Manitobans are feeling the pinch from rising interest rates and the rising cost of living, and many fear they won’t have enough to cover their bills and debts, a new report finds.

According to MNP’s latest Consumer Debt Index, six in ten Manitoba and Saskatchewan residents say they are concerned about the impact of rising interest rates on their financial situation, and three in ten say they are not financially prepared to face a percentage point increase in the rate.

“With interest rates going up, what you’re seeing is more people struggling to pay their debt, because obviously when you have an interest rate going up, you know, it’s going up also the cost of servicing your debts,” said Brad Milne, a licensed insolvency practitioner. trustee and partner of MNP.

The results come days after the Bank of Canada raised its key interest rate from 0.05% to 1% – the biggest hike in more than 20 years. The central bank warned that this may not be the last hike of the year.

READ MORE: Manitobans’ mortgages likely to rise as interest rates rise

“We’re kind of in a unique situation right now because while we’re going through interest rate increases, we’re also seeing pretty significant increases in our cost of living,” Milne said. “Gasoline prices are going up, our grocery spending is going up as well, so I think all consumers are facing a tighter cash crunch.”

The report shows that Manitobans are also seeing less money remaining at the end of the month.

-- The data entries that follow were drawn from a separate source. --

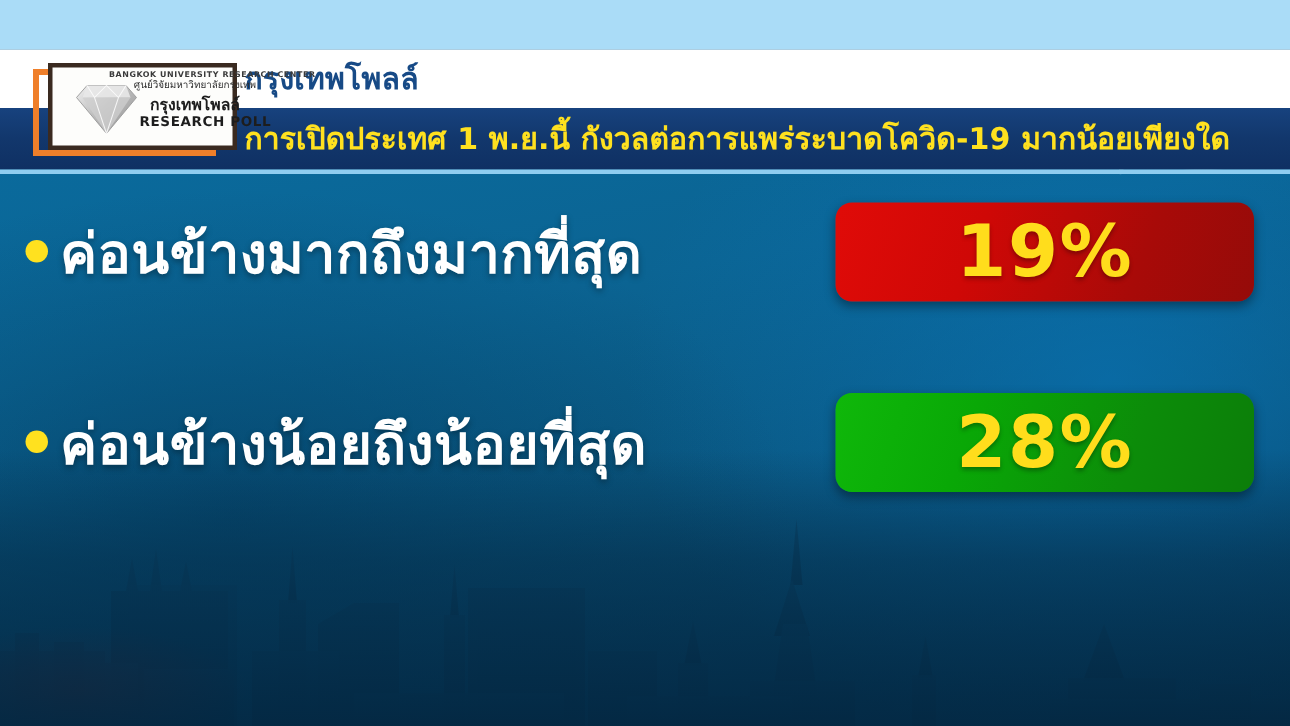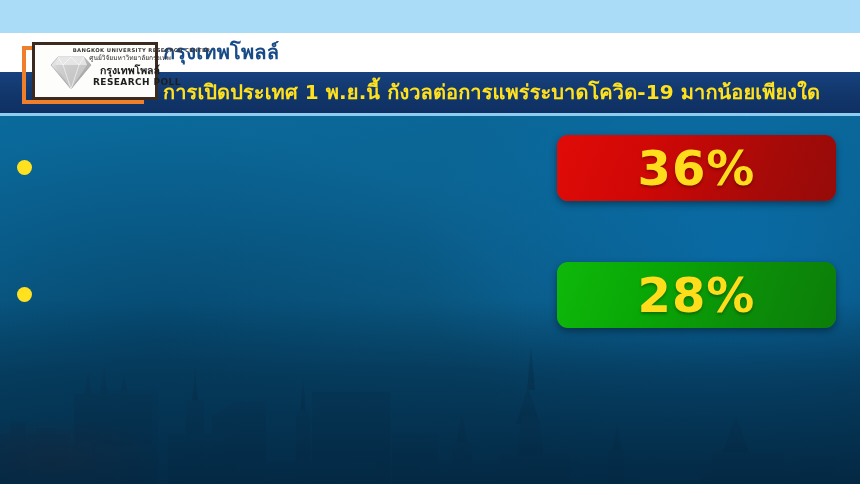--- a/index.html
+++ b/index.html
@@ -320,6 +320,7 @@
 
   <div class="row row-1">
     <div class="bullet"></div>
+    <div class="row-label">ค่อนข้างมากถึงมากที่สุด</div>
     <div class="pct-bar red">
       <span class="pct-text">36%</span>
     </div>

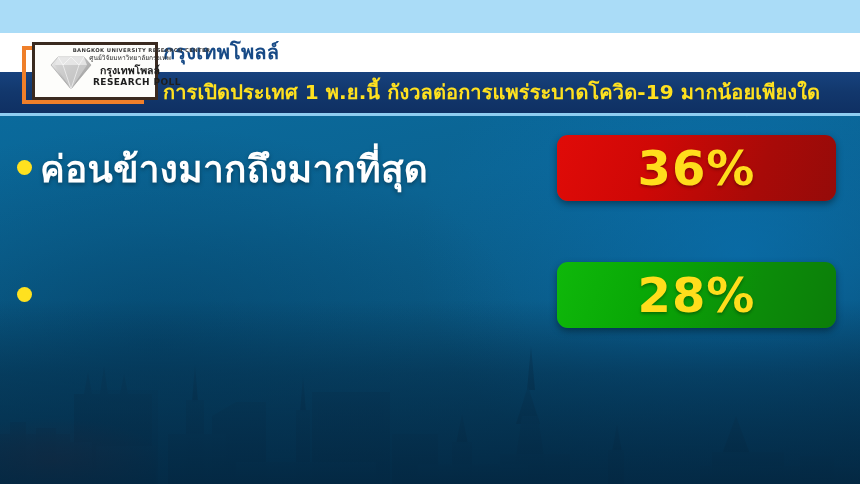--- a/index.html
+++ b/index.html
@@ -322,7 +322,7 @@
     <div class="bullet"></div>
     <div class="row-label">ค่อนข้างมากถึงมากที่สุด</div>
     <div class="pct-bar red">
-      <span class="pct-text">36%</span>
+      <span class="pct-text">19%</span>
     </div>
   </div>
 

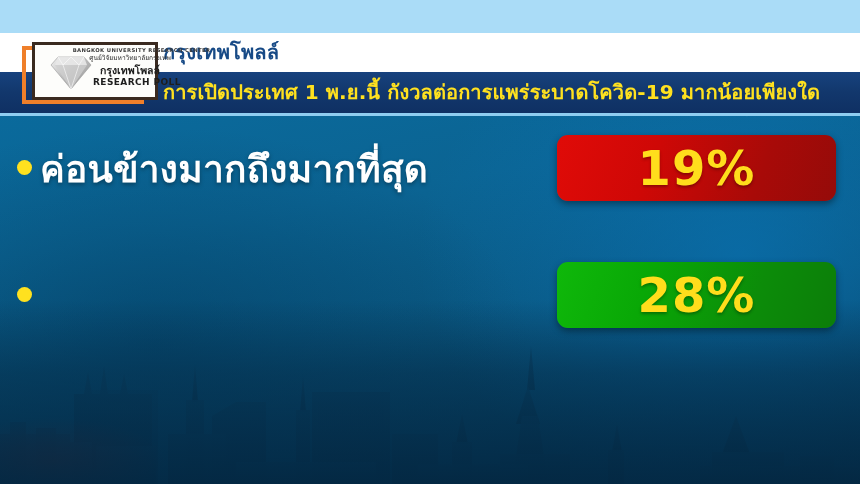--- a/index.html
+++ b/index.html
@@ -328,6 +328,7 @@
 
   <div class="row row-2">
     <div class="bullet"></div>
+    <div class="row-label">ค่อนข้างน้อยถึงน้อยที่สุด</div>
     <div class="pct-bar green">
       <span class="pct-text">28%</span>
     </div>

According to MNP’s Consumer Debt Index, more than half of Manitoba and Saskatchewan residents surveyed in the report say they are $200 or less away from not being able to meet their financial obligations, while 34% say they don’t earn enough to cover their bills and debts.

Milne said it can also impact the stress and anxiety of Manitobans.

“If you’re living paycheck to paycheck and you’re already seeing gas prices go up and your grocery bill is going up, and now your cost of servicing debt is going up with the increase in interest rates – obviously it becomes a lot more stressful,” he said.

“If you use credit to pay off your debt, you might end up in a kind of endless cycle of – what I hear quite often is stealing from Peter to pay Paul,” he said.

He suggests Manitobans who are struggling financially track their monthly income and expenses to see where they can save money.

“A person may be surprised where they can save money and get a little more financial freedom,” he said.

The report’s findings are based on the results of a survey of 2,000 Canadians conducted on behalf of MNP between March 9 and March 15. The poll has a margin of error of plus or minus 2.5 percentage points, 19 times out of 20.